PROVIDED DATA:
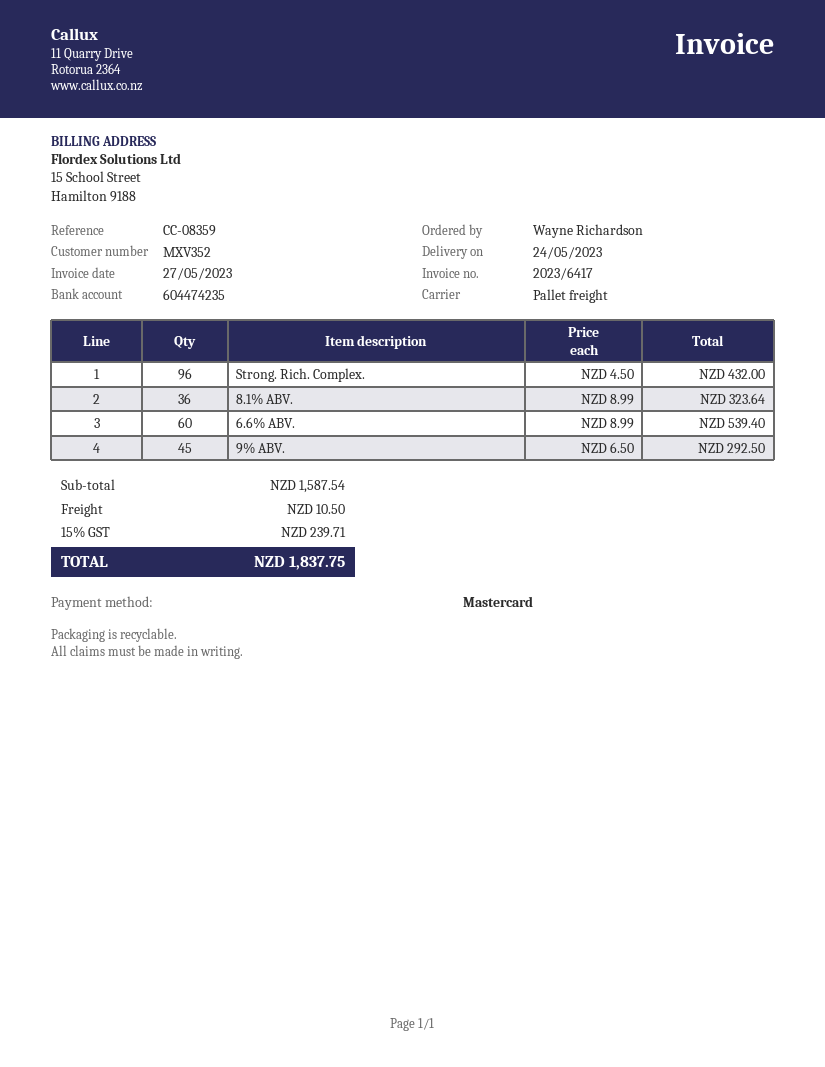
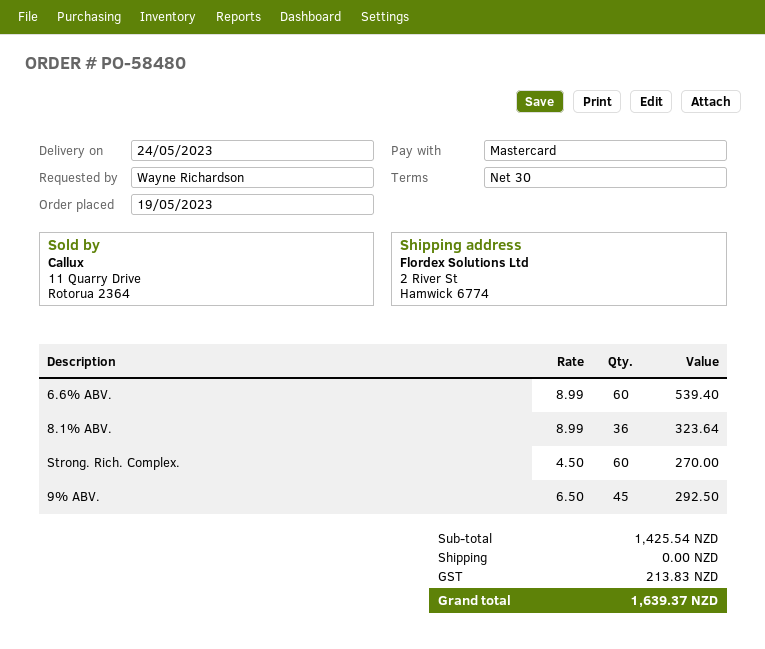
Strong. Rich. Complex.: 96 x 4.50 = 432.00 -> 60 x 4.50 = 270.00
subtotal: 1587.54 -> 1425.54
shipping: 10.50 -> 0.00
tax: 239.71 -> 213.83
total: 1837.75 -> 1639.37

TASK INSTRUCTIONS: Every entry above needs to be copied exactly, and no pictures go with it.

EXERCISE RESPONSE:
Strong. Rich. Complex.: 96 x 4.50 = 432.00 -> 60 x 4.50 = 270.00
subtotal: 1587.54 -> 1425.54
shipping: 10.50 -> 0.00
tax: 239.71 -> 213.83
total: 1837.75 -> 1639.37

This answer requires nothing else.